FS-AXIOS-REDIRECT-001
Cross-Origin Redirect Custom Header Leakage
Custom credential propagation across outbound trust-boundary transitions
ValidatedHighConfirmed
Runtime validation confirmed that Axios redirect processing may preserve application-defined custom sensitive headers during cross-origin redirect chains even when standard Authorization headers are stripped.

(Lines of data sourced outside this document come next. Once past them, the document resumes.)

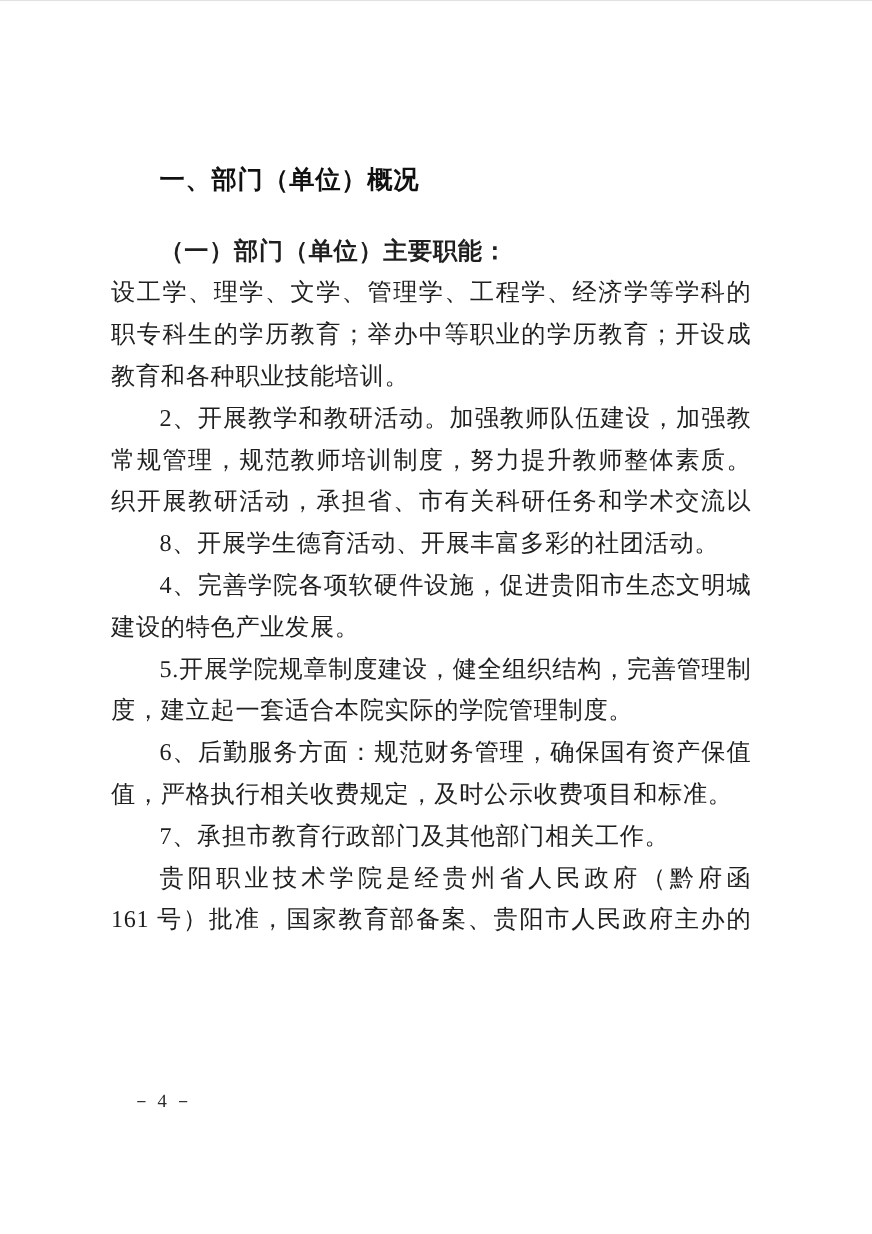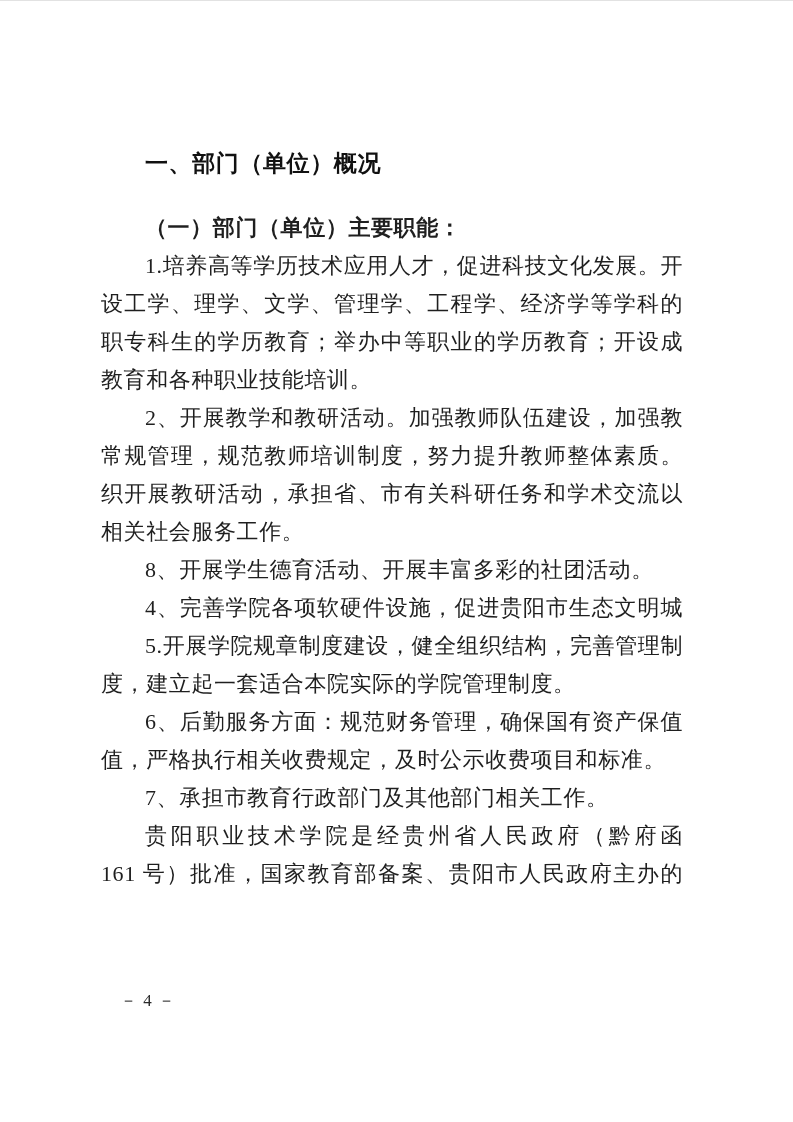--- a/index.html
+++ b/index.html
@@ -77,7 +77,6 @@
   <div class="content" id="doc-body">
       <div class="line heading indent endline">一、部门（单位）概况</div>
       <div class="line subheading indent endline">（一）部门（单位）主要职能：</div>
-      <div class="line body indent full">1.培养高等学历技术应用人才，促进科技文化发展。开</div>
       <div class="line body full">设工学、理学、文学、管理学、工程学、经济学等学科的高</div>
       <div class="line body full">职专科生的学历教育；举办中等职业的学历教育；开设成人</div>
       <div class="line body endline">教育和各种职业技能培训。</div>

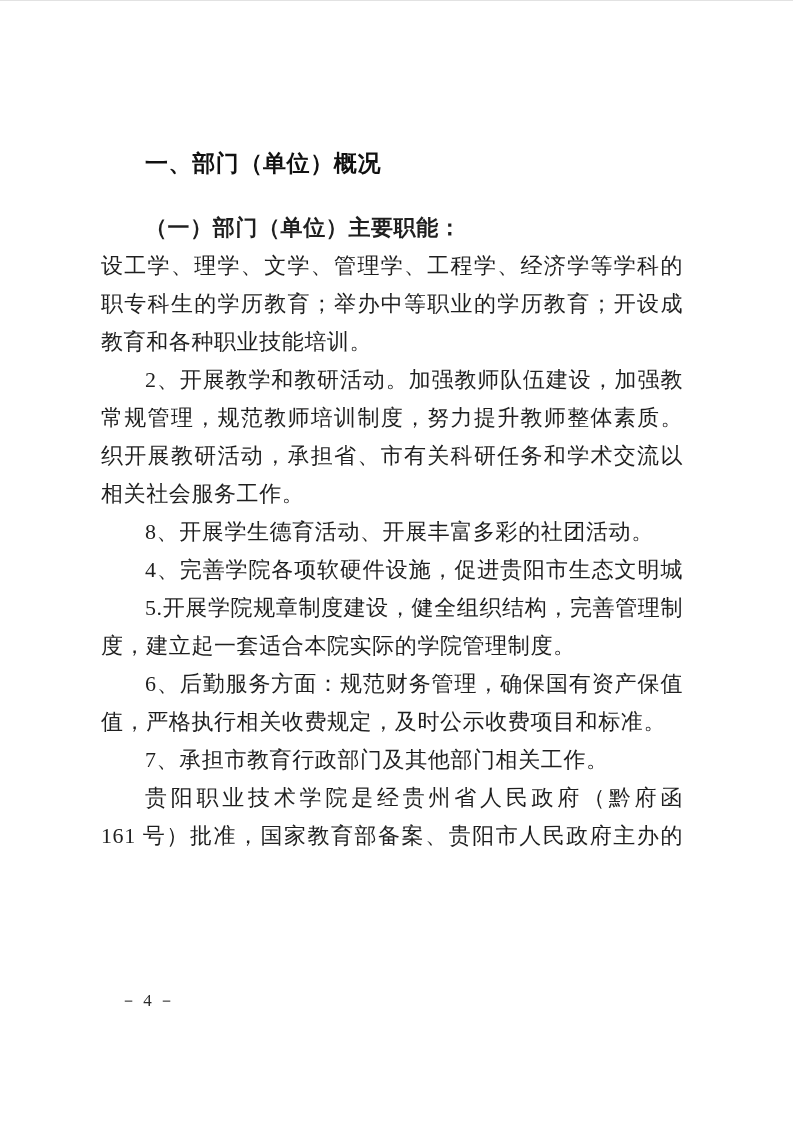--- a/index.html
+++ b/index.html
@@ -83,7 +83,6 @@
       <div class="line body indent full">2、开展教学和教研活动。加强教师队伍建设，加强教学</div>
       <div class="line body full">常规管理，规范教师培训制度，努力提升教师整体素质。组</div>
       <div class="line body full">织开展教研活动，承担省、市有关科研任务和学术交流以及</div>
-      <div class="line body endline">相关社会服务工作。</div>
       <div class="line body indent endline">8、开展学生德育活动、开展丰富多彩的社团活动。</div>
       <div class="line body indent full">4、完善学院各项软硬件设施，促进贵阳市生态文明城市</div>
       <div class="line body indent full">5.开展学院规章制度建设，健全组织结构，完善管理制</div>

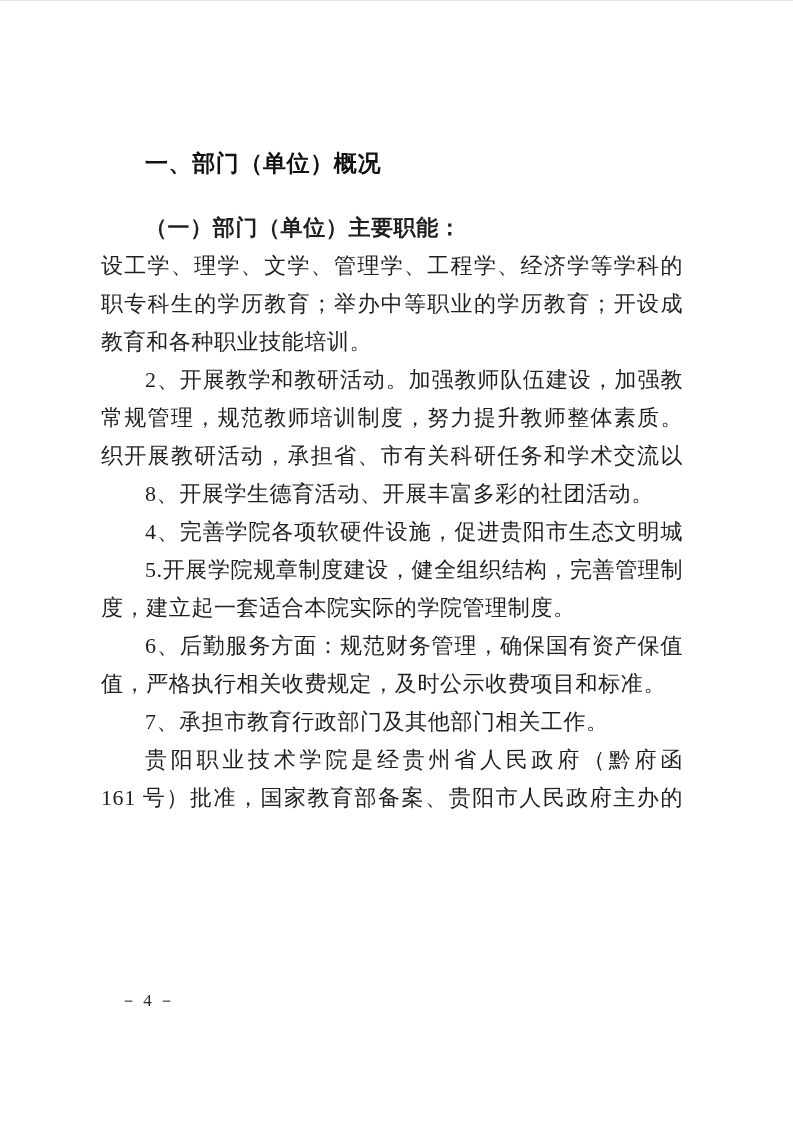--- a/index.html
+++ b/index.html
@@ -85,6 +85,7 @@
       <div class="line body full">织开展教研活动，承担省、市有关科研任务和学术交流以及</div>
       <div class="line body indent endline">8、开展学生德育活动、开展丰富多彩的社团活动。</div>
       <div class="line body indent full">4、完善学院各项软硬件设施，促进贵阳市生态文明城市</div>
+      <div class="line body endline">建设的特色产业发展。</div>
       <div class="line body indent full">5.开展学院规章制度建设，健全组织结构，完善管理制</div>
       <div class="line body endline">度，建立起一套适合本院实际的学院管理制度。</div>
       <div class="line body indent full">6、后勤服务方面：规范财务管理，确保国有资产保值增</div>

SurfaceRedirect Processing
PrimitiveCustom Header Credential Propagation
Tested versions1.8.1
Observed behavior
FikreSekhel runtime instrumentation demonstrated that a trusted Axios client initiated a request toward an expected internal origin, received a redirect response, and automatically followed the redirect to a different origin while preserving X-API-Key header material. Authorization was removed, but custom credential propagation persisted across origin transition.
Security implication
Applications relying exclusively on Authorization stripping during redirect handling may still leak service credentials encoded in custom headers. This creates credential exposure risk in webhook processors, API gateways, redirect-capable integrations, metadata retrieval services and multi-tenant backend routing flows.
Mitigation
Disable automatic redirects when unnecessary, sanitize redirect destinations explicitly, and strip all custom credential-bearing headers using beforeRedirect hooks. Treat redirect traversal as an explicit outbound trust-boundary transition.
Observed before mitigation
Initial trusted request included Authorization and X-API-Key toward internal destination.